Já que o ano começa, verdadeiramente, depois do carnaval, quero brindar o novo período que inicia com velhos escritos, angústias vertidas em palavras para dar sentido ao inexplicável.
Criminalista é um ser que está condenado a colocar a alma na escrita ou não será. E como um texto é sempre um teste, dedico um primeiro velho escrito a quem se desnuda para ser sempre o “estranho ímpar” da advocacia (Drummond, rogai por nós):
“Todo o texto é um evento. Um texto é um teste. Texto é um tecido. Texto é teia. Texto é trama. Escrever um texto é expor-se, é desnudar alguma parte do corpo, encobrindo outra. O texto deixa para os olhos alguma intimidade, ao mesmo tempo em que esconde algo. O texto sempre mostra e oculta. O que o texto não mostra para os olhos, só é possível ver de olhos fechados. O autor do texto, pouca vez, consegue mostrar apenas e somente o que efetivamente queria mostrar. O texto, uma vez texto, não pertence a quem escreve. Como diria o carteiro para o poeta, o texto não é de quem escreve, mas de quem precisa dele. E quem precisa do texto, recebe-o de acordo com a sua necessidade, com a sua vontade, com o seu desejo de tomar e de ser tomado pelo texto. Texto é ânsia e coragem. Um texto não deve ser apenas escrito. Ele deve nascer. Deve ser parido com sofrimento e vontade. Um texto deve ser o produto de uma angústia, de uma desesperança, de uma mágoa profunda ou de uma intensa alegria. Um texto não deve ser o produto frio de uma mera declaração bem-comportada de boas intenções. Um texto deve ser um rasgo, um raio, um facho de luz e fogo que atravessa a picada e some mata adentro, deixando apenas o silêncio da descrença. Um texto é um terço. Um texto é uma febre. Um texto é um verbo: eu texto...”

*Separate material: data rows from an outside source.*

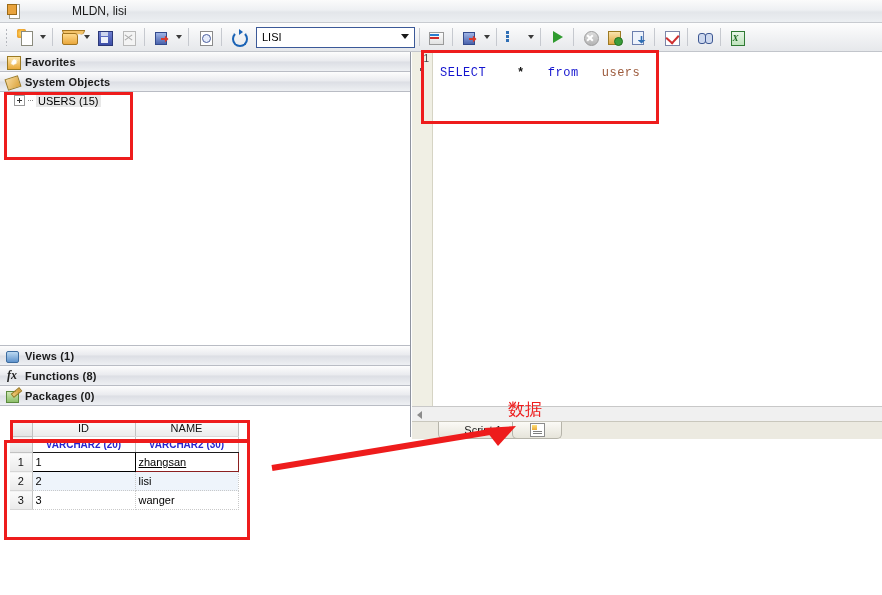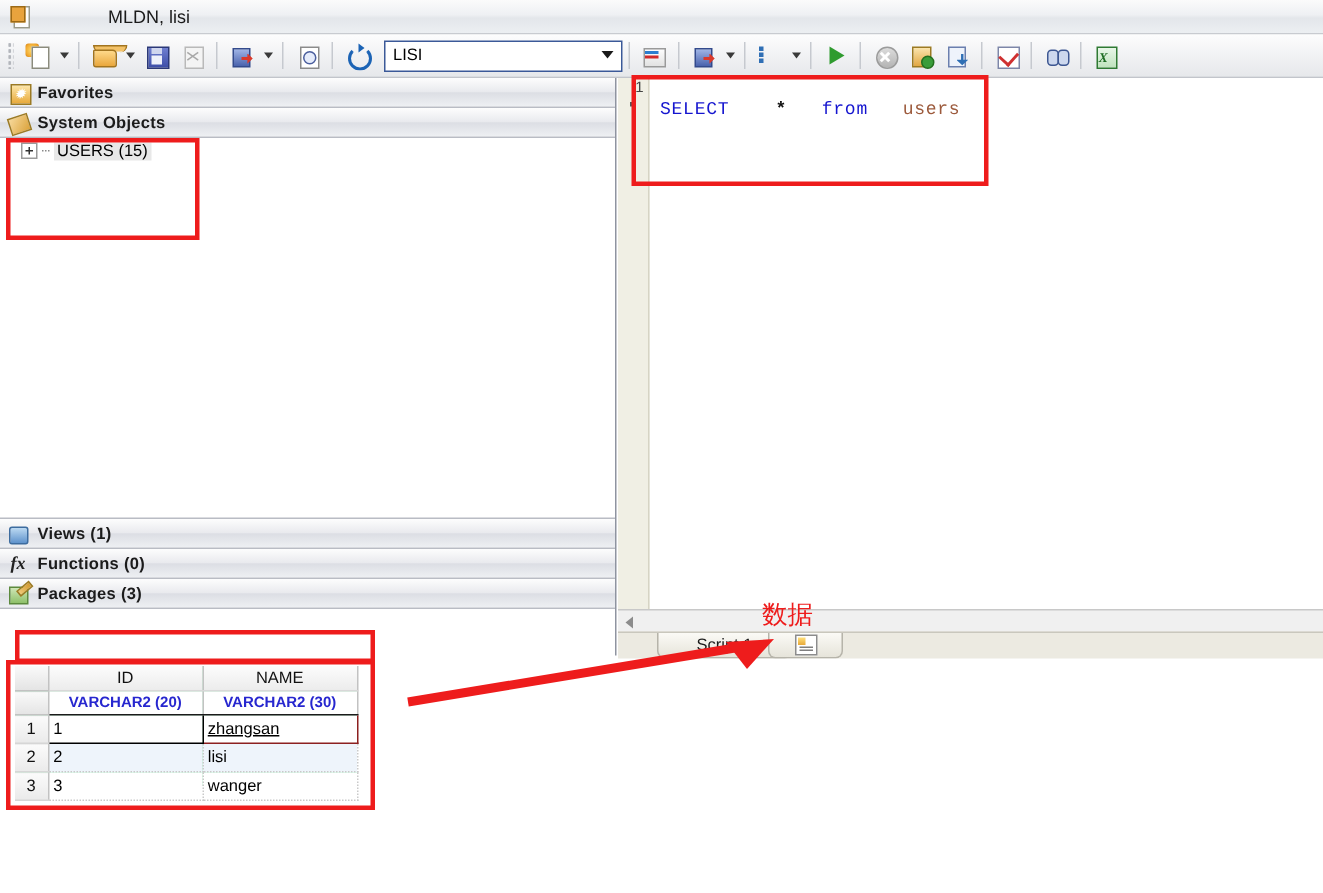"Functions (0)" span.stext { text: 0 -> 8 }
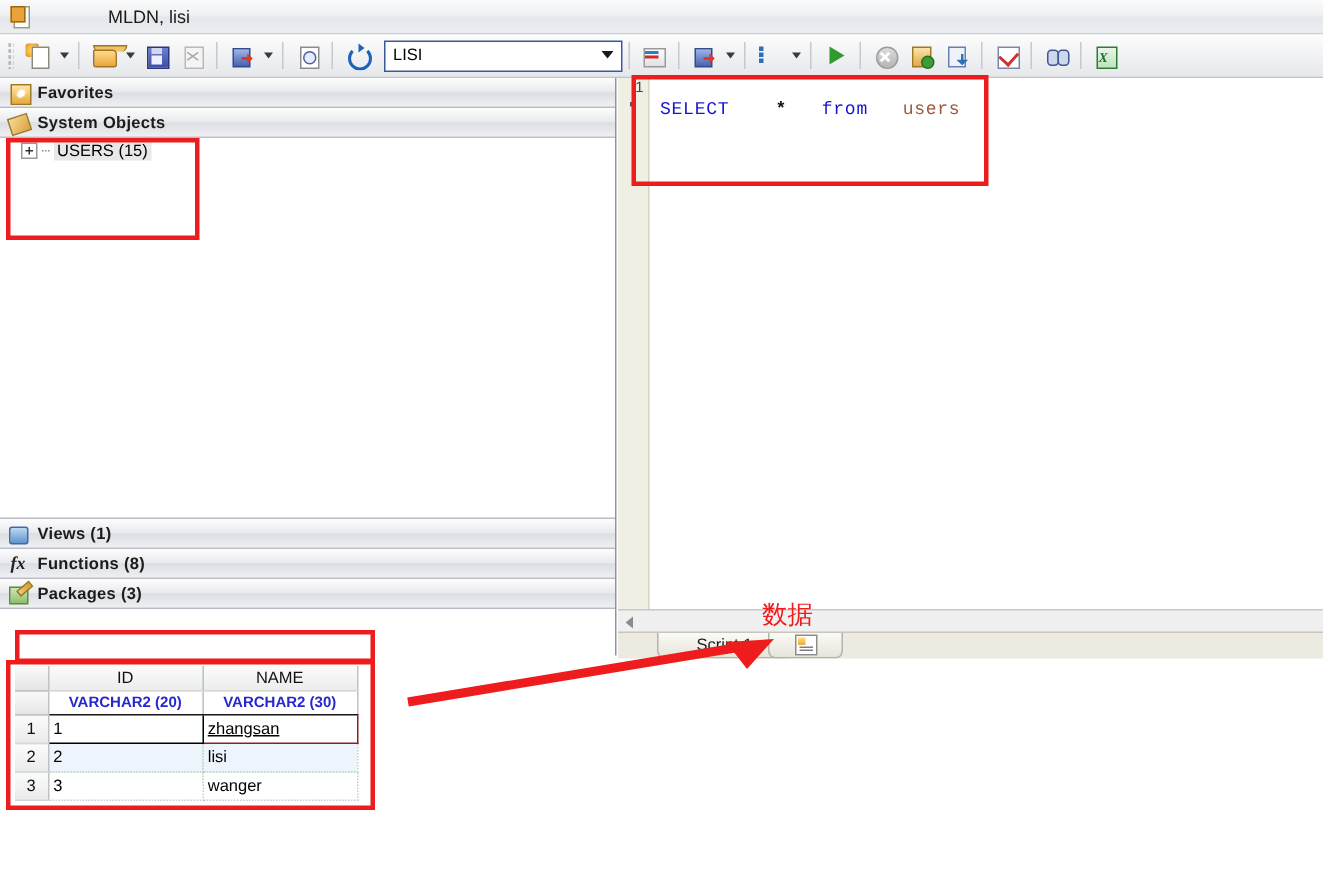"Packages (3)" span.stext { text: 3 -> 0 }
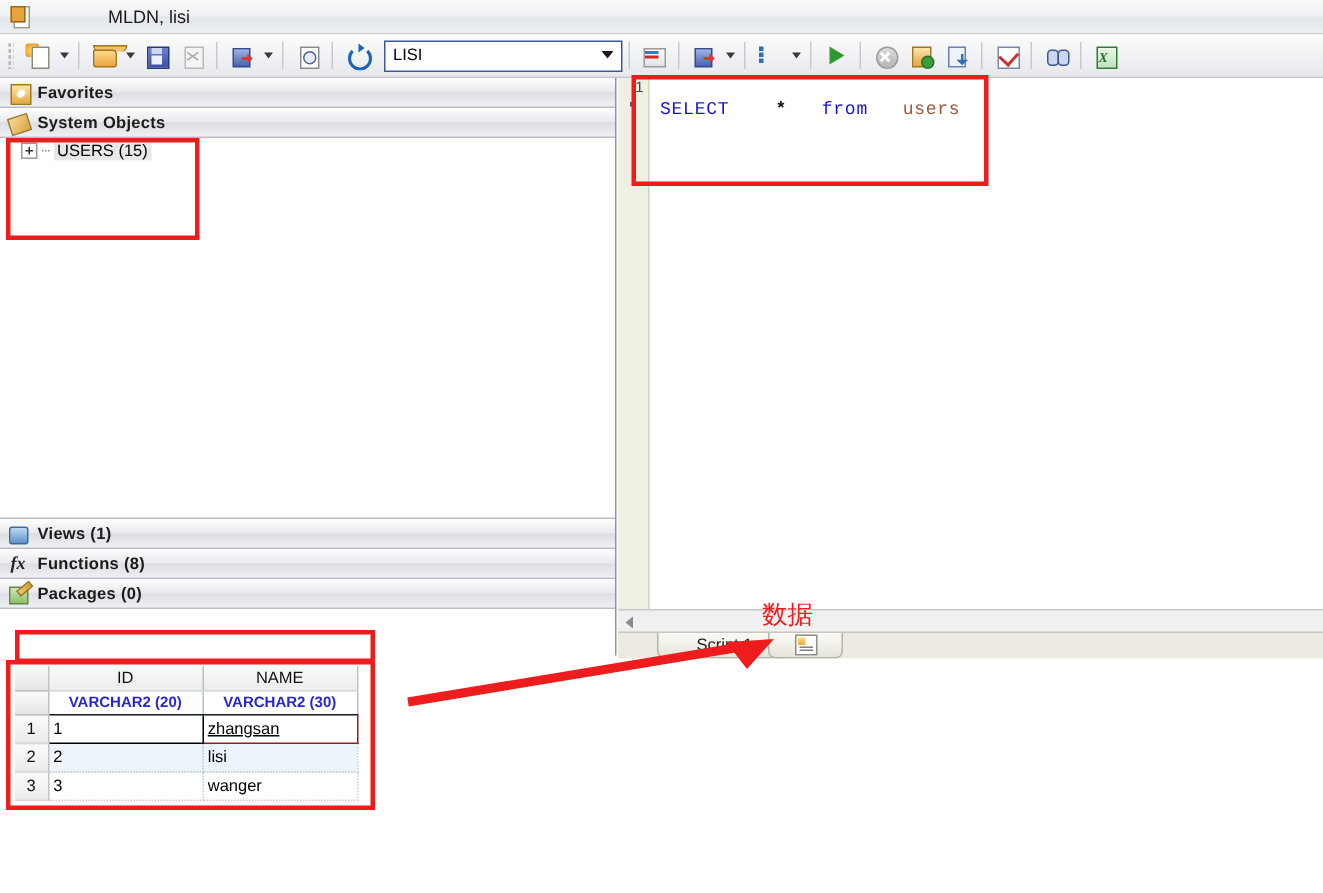"ID" #grid { background: #86efac -> #f97316; top: 444px -> 420px }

Num momento em que o País vive tão intensas obscuridades em todos os setores, quando a palavra crise já não assusta os transeuntes deste nosso legítimo “estado de exceção” (Adorno, rogai por nós), saúdo o novo ciclo do calendário com minha verborreia gástrica, ácida, biliar, nem um pouco sedutora ou otimista (Bukowski, rogai por nós). Por isso, com carinho, aos delegados de polícia que abusam da sua autoridade e torturam presos (ou permitem); aos promotores e procuradores que abusam da sua autoridade e oferecem denúncias iniquamente caluniosas (com ou sem PowerPoint); aos juízes que decretam, abusivamente, prisões preventivas, conduções coercitivas e outras quimeras; aos advogados e defensores que compactuam silenciosamente com este estado absurdo de coisas, dedico este segundo velho escrito:
“Tolos com cara de inteligente, carentes com pinta de resolvidos, fáceis com ar de decididos, dóceis com postura de tiranos, manipuladores quase sempre manipulados, tarados que cedem o corpo à volúpia alheia, sedentos de uma sede sem compromisso, famintos do leite materno sonegado, andarilhos de um caminho sem final, guerreiros de batalhas já vencidas, bondosos interessados, terríveis amáveis, pais maternais, filhos ingratos, crianças de terno e chinelo… chorem a morte da indecência e a vitória da mesmice, a derrota da calamidade e a comemoração da virtude... não tarda ter fim essa terrível consagração dos miseráveis corretos, dos insípidos bem comportados, dos inodoros normais de todo o tipo... logo chegará o dia da insurreição, da revolta, da mudança, da morte das flores de plástico... neste dia, a pureza será sinônimo de indignidade, a falsa virtude do bom comportamento será o nome da covardia e a normalidade, esta velha máscara que esconde no escuro da noite os mais terríveis pensamentos e atitudes, ah a normalidade, ela será tratada como o sinal mais evidente da prepotência e do medo que habita o coração daqueles que, por não saberem quem são ou por saberem exatamente quem são, vivem encobertos por um padrão imaginário de aceitação indolor das inapagáveis diferenças quem marcam inexoravelmente a existência de todos e qualquer um... não tarda o dia da tolerância, quando percebereis que a diferença é que te iguala e que é a tentativa de igualdade que te descaracteriza! Era uma vez um mundo onde as pessoas se esforçavam ao máximo para que a verdade fosse a melhor explicação a respeito do que estava acontecendo. Um mundo onde uma meia verdade era uma inteira falta de caráter.”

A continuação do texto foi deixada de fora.